On the complicated manufacturing processes of the high-density packages, the reliability of solder bumped IC chip on substrate and/or PCB has been confirmed by many researchers through thermal cycling tests, mechanical tests and computational modeling [1-5]. In this study, the high-density package, 256-pin plastic ball grid array (PBGA) on printed circuit board (PCB) subjected to temperature cycling with the effects of element spacing ratio on the thermal-fatigue life of lead-free (95.5Sn-3.9Ag-0.6Cu) solder joints are investigated by using the validated finite-element analyses. This research studies the determination of thermal-fatigue life, creep responses and creep strain energy density per cycle with the various spacing ratio (-1, -5, -10, and -15) of the meshed lead-free solder joint for a range of cycling temperatures.

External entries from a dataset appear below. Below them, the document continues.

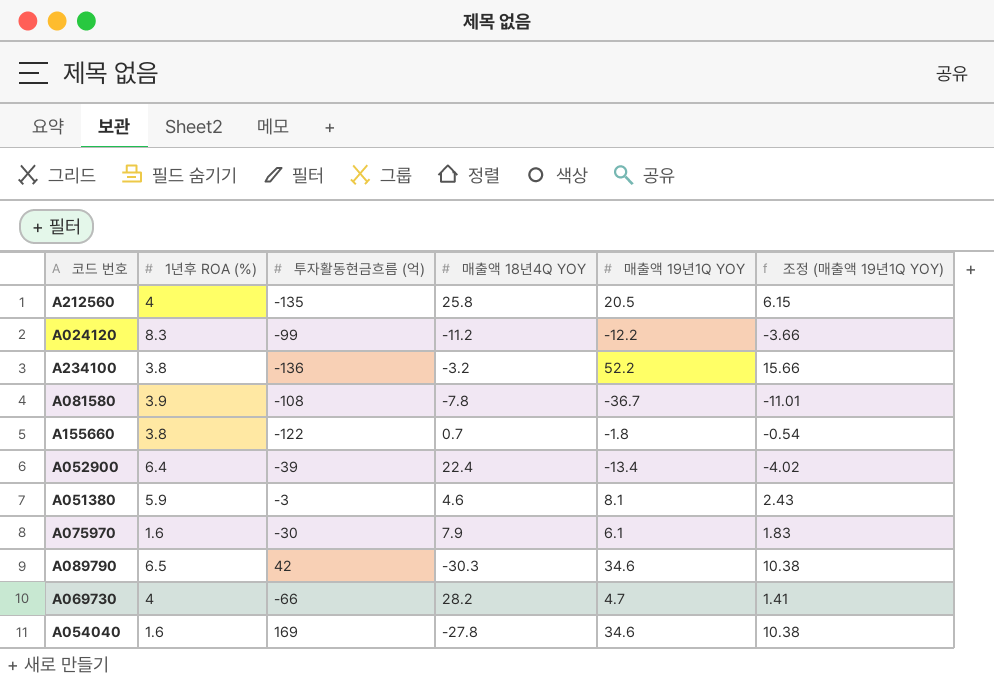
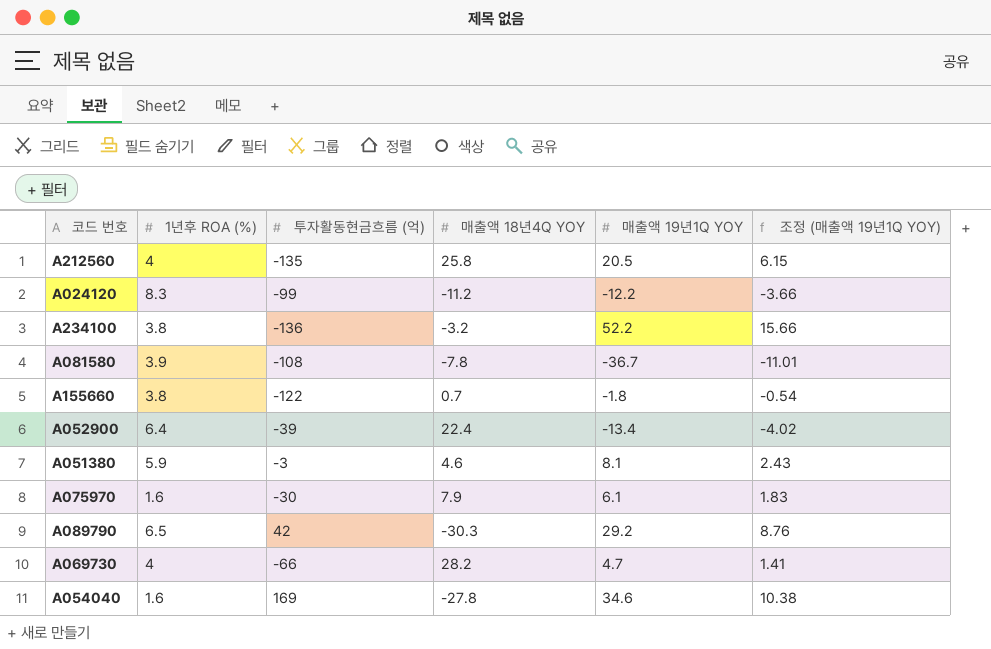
A089790 | 매출액 19년1Q YOY: 34.6 -> 29.2
A089790 | 조정 (매출액 19년1Q YOY): 10.38 -> 8.76

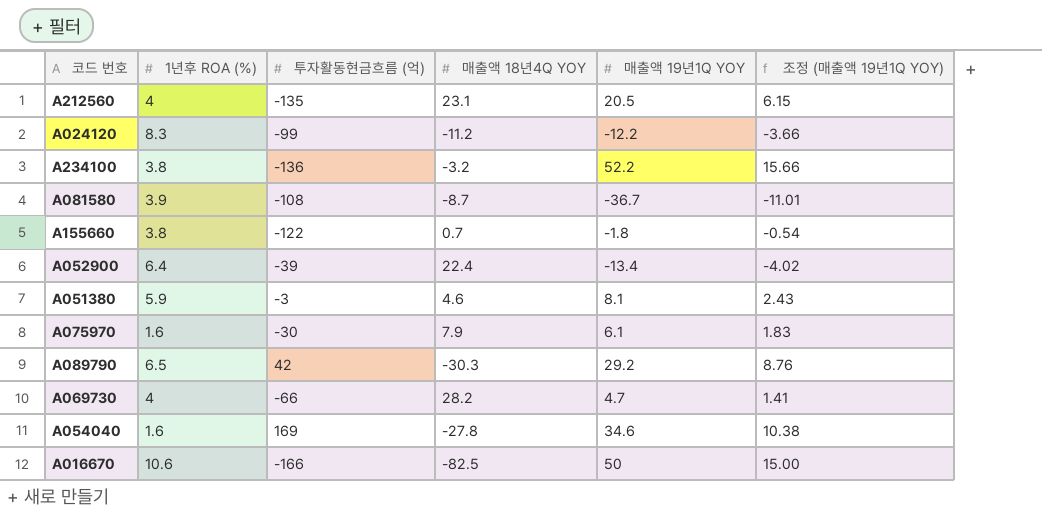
A212560 | 매출액 18년4Q YOY: 25.8 -> 23.1
A081580 | 매출액 18년4Q YOY: -7.8 -> -8.7
row A016670: none -> 10.6 | -166 | -82.5 | 50 | 15.00

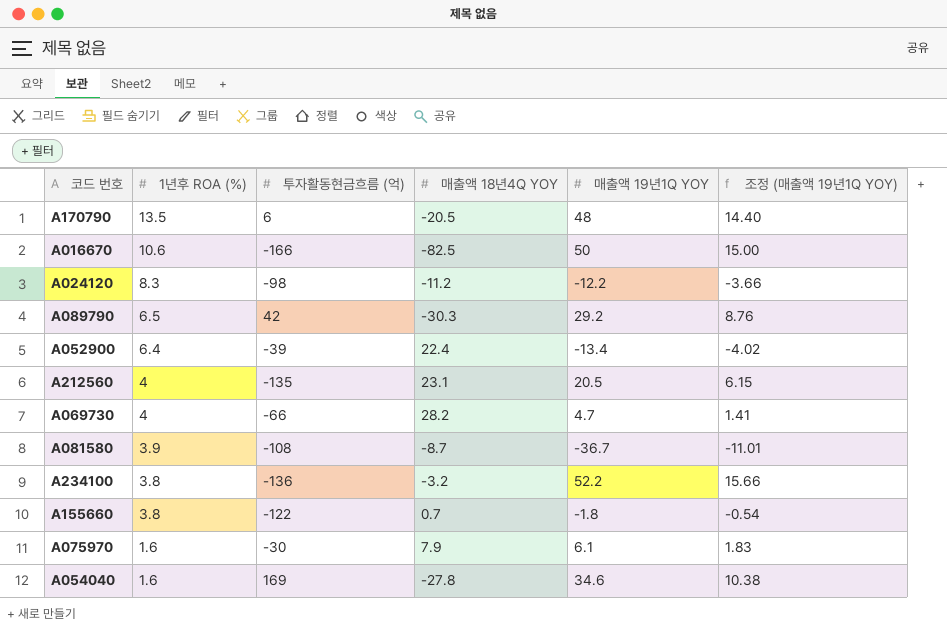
row order: none -> 1년후 ROA (%) descending
row A051380: 5.9 | -3 | 4.6 | 8.1 | 2.43 -> none
row A170790: none -> 13.5 | 6 | -20.5 | 48 | 14.40
A024120 | 투자활동현금흐름 (억): -99 -> -98

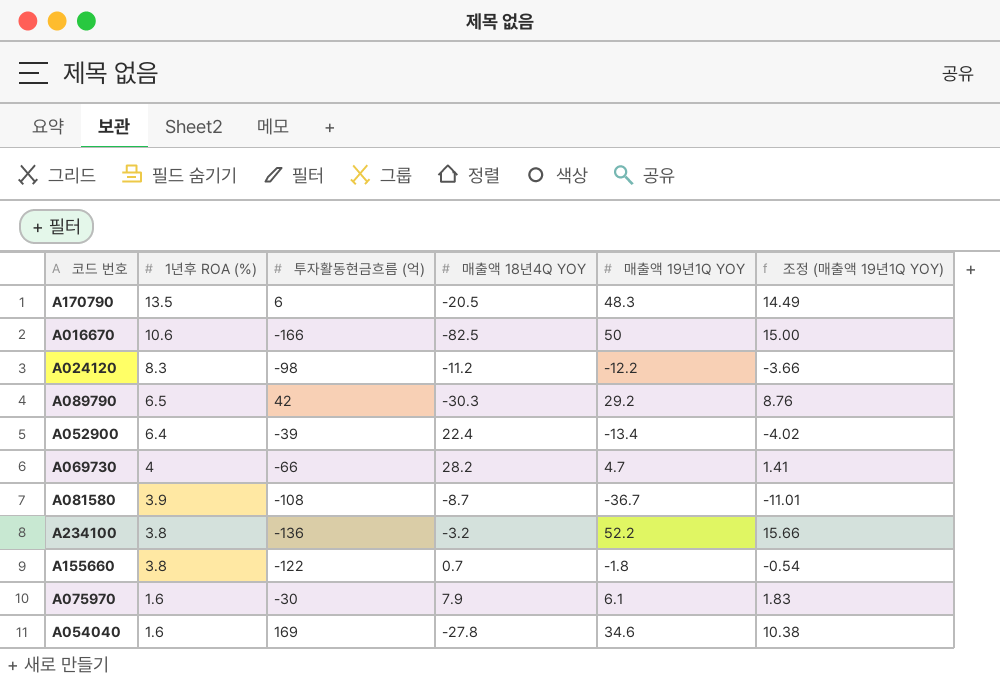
row A212560: 4 | -135 | 23.1 | 20.5 | 6.15 -> none
A170790 | 매출액 19년1Q YOY: 48 -> 48.3
A170790 | 조정 (매출액 19년1Q YOY): 14.40 -> 14.49

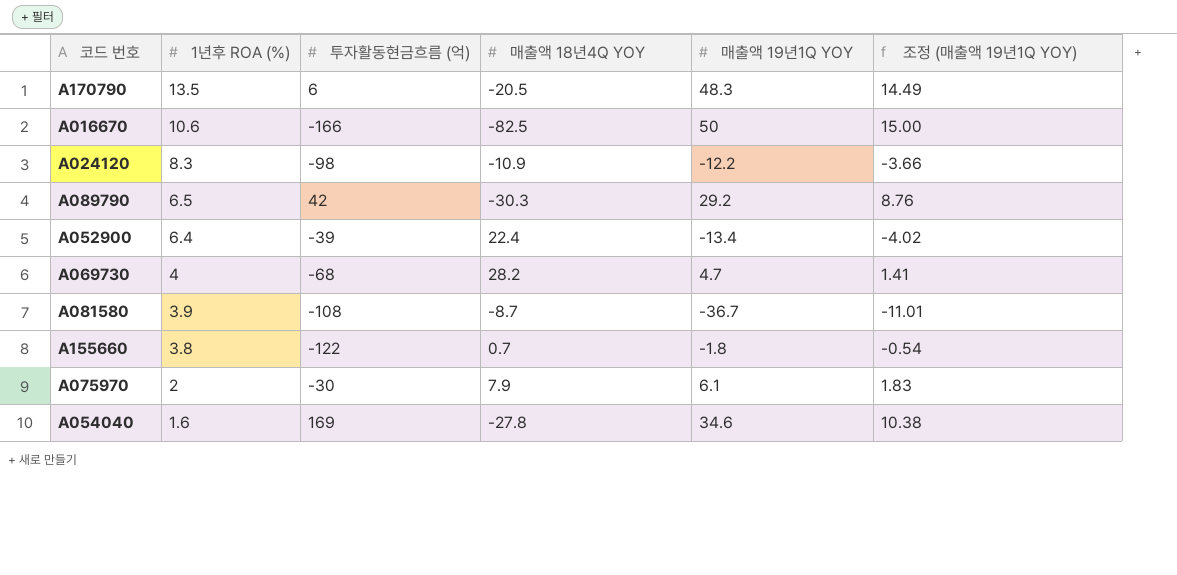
row A234100: 3.8 | -136 | -3.2 | 52.2 | 15.66 -> none
A024120 | 매출액 18년4Q YOY: -11.2 -> -10.9
A069730 | 투자활동현금흐름 (억): -66 -> -68
A075970 | 1년후 ROA (%): 1.6 -> 2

Temperature loads are applied to the models that represent the cycling environment of chamber. After starting at room temperature, the model is subject of 5 cycles consisting of 10-minute ramps and 10- minute holds at each of 0 degrees C and 100 degrees C. Five cycles are executed in order to confirm the stabilization of the creep responses. For all the cases, the lead-free solder is assumed to obey the Garofalo-Arrhenius creep constitutive law.